How the Themes Intersected
A deeper look at the holdings reveals why the combination worked so well:
- AI and Healthcare Overlap: Large drugmakers are using advanced computing to shorten discovery timelines. Holding both sectors lets investors benefit from AI’s downstream productivity gains, not just chip-maker earnings.
- Quality Filter Kept Speculative Bets Tame: None of the funds went “all-in” on micro-cap AI names that doubled and halved within weeks. Instead, each picked high-moat enablers with pricing power.
- Dividend Discipline Reinforced Vol Control: Regular payouts forced managers to favor cash-rich companies, which tend to fall less in down markets.
These reinforcing elements created a sweet-spot blend of growth and stability—exactly what many diversified investors seek.
Building a DIY Portfolio With Similar Traits
You don’t need to replicate every holding to capture the essence. A three-fund recipe can approximate the same profile:
- A Broad-Market Core ETF (e.g., VTI or ITOT)—delivers low-cost exposure to thousands of U.S. stocks.
- A Focused Technology & Innovation Sleeve (e.g., a Nasdaq-100 tracker or an actively managed disruptive-tech fund)—captures AI beneficiaries.
- A Quality Dividend ETF (e.g., VIG or SCHD)—adds consistent income and lowers volatility.
Allocate roughly 60 / 25 / 15 or 50 / 30 / 20 depending on your risk tolerance. Rebalance annually to maintain target weights and trim sectors that sprint too far ahead.
Monitoring Risk
- Position Size: Trim allocations when single-stock weightings breach comfort zones.
- Factor Drift: If tech surges, healthcare weight may fall; rebalance to avoid concentration risk.
- Macroeconomic Shifts: Rising rates can compress growth-stock valuations. Make sure the quality-dividend sleeve still aligns with your income needs.
Why Fees Still Matter
Notice the net expense ratios in the table—two funds charge less than 0.30 percent, one under 0.10. Compounded over decades, that gap widens returns meaningfully. Whenever you tilt toward active management, confirm you’re getting a clear process, consistent execution, and after-fee outperformance potential. If a fund can’t articulate its edge—or if the edge doesn’t survive fees—keep looking.
Questions for Your Own Due Diligence
- Does the manager have a repeatable process? Gold-rated funds typically detail buy/sell criteria in plain language.
- How does a fund behave in a downturn? Review downside-capture ratios and maximum-drawdown data before chasing recent gains.
- Is performance diversified or concentrated? A portfolio heavily reliant on a single megacap may deliver thrills now but headaches later.
- Do sector tilts match your long-term outlook? Overweights should reflect durable beliefs, not fleeting fads.
Bottom Line
The second quarter reminded investors that beating a broad benchmark like the S&P 500 doesn’t require heroic, high-risk wagers.
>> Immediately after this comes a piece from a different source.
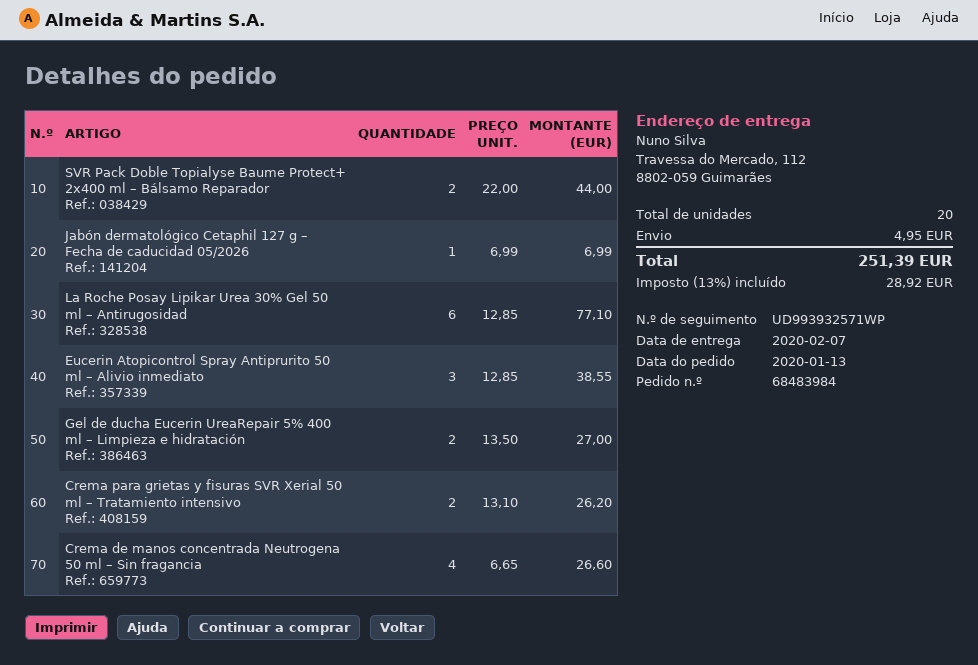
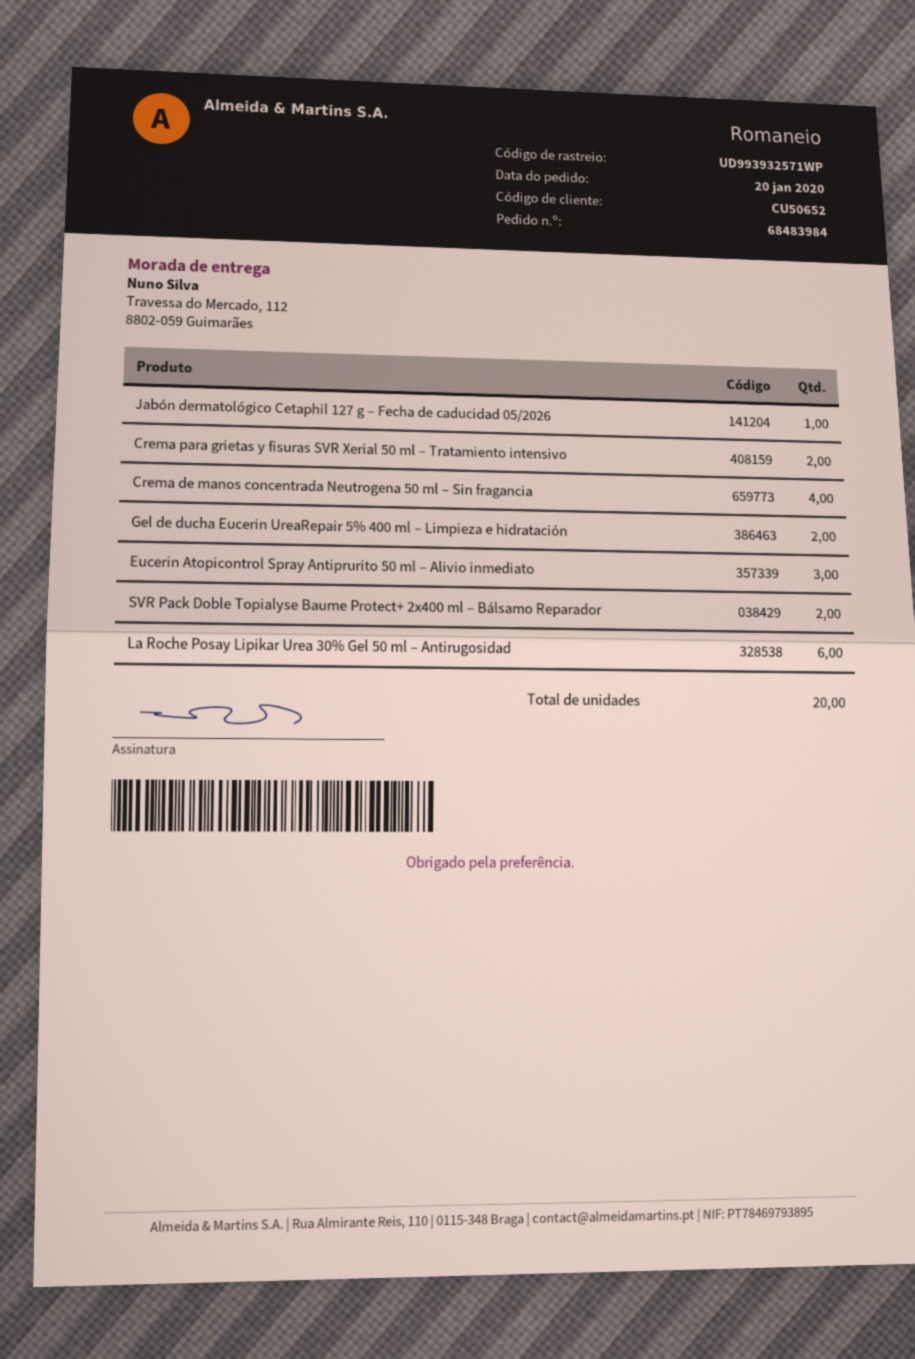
order date: 2020-01-13 -> 2020-01-20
For the four Gold-rated funds highlighted, consistent outperformance came from thoughtful factor tilts—leaning into AI’s infrastructure winners, keeping a steady foothold in healthcare, and insisting on balance-sheet quality that naturally dampened volatility.
For hands-on investors, the blueprint is clear:
- Blend growth engines with dependable cash-flow generators.
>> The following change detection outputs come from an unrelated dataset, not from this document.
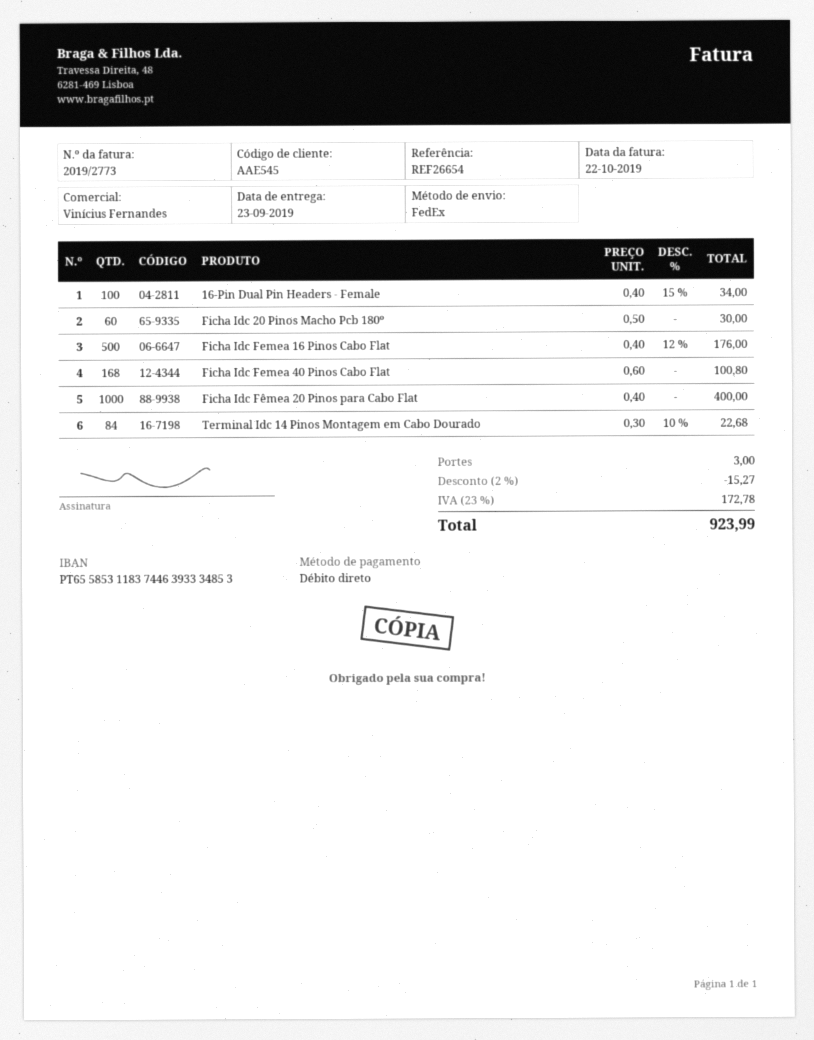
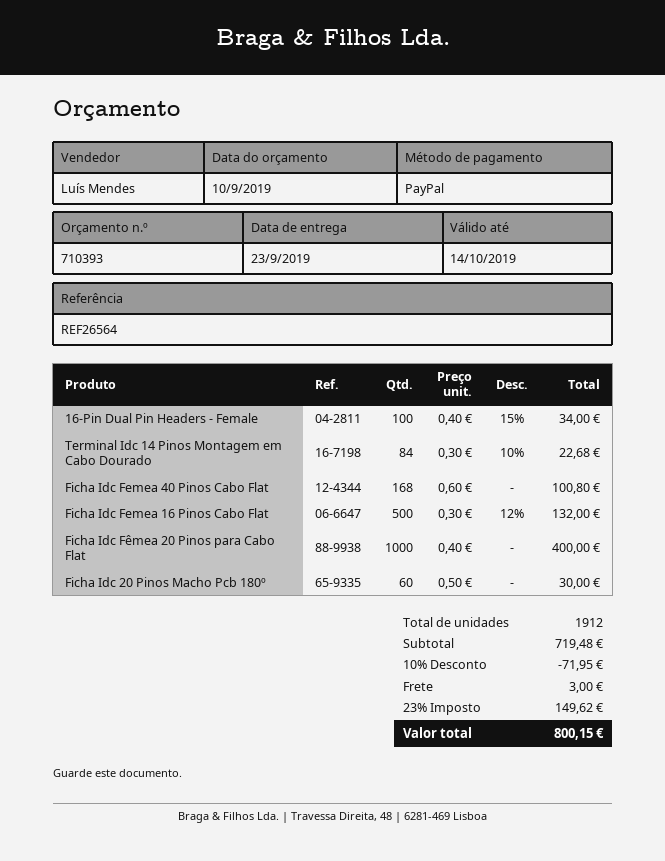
reference: REF26654 -> REF26564
sales rep: Vinícius Fernandes -> Luís Mendes
payment method: direct debit -> PayPal
Ficha Idc Femea 16 Pinos Cabo Flat: 500 x 0.40 - 12% = 176.00 -> 500 x 0.30 - 12% = 132.00
discount: 2% = 15.27 -> 10% = 71.95
tax: 23% = 172.78 -> 23% = 149.62
total: 923.99 -> 800.15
- Keep costs low, but pay up—within reason—for managers who demonstrate skill.
- Stay humble about timing and instead focus on structure—the mix of factors you own and the discipline with which you maintain them.
Do that, and you stand a better chance of not only matching the market over a full cycle but occasionally slipping ahead—without losing sleep along the way.
Disclosure:
The information above is provided for educational and informational purposes only and does not constitute investment advice, trading advice, or a solicitation to buy or sell any financial instrument. Past performance is not a guarantee of future results. All investments carry risk, including the possible loss of principal. Always conduct your own research or consult a licensed financial professional before making any investment decision.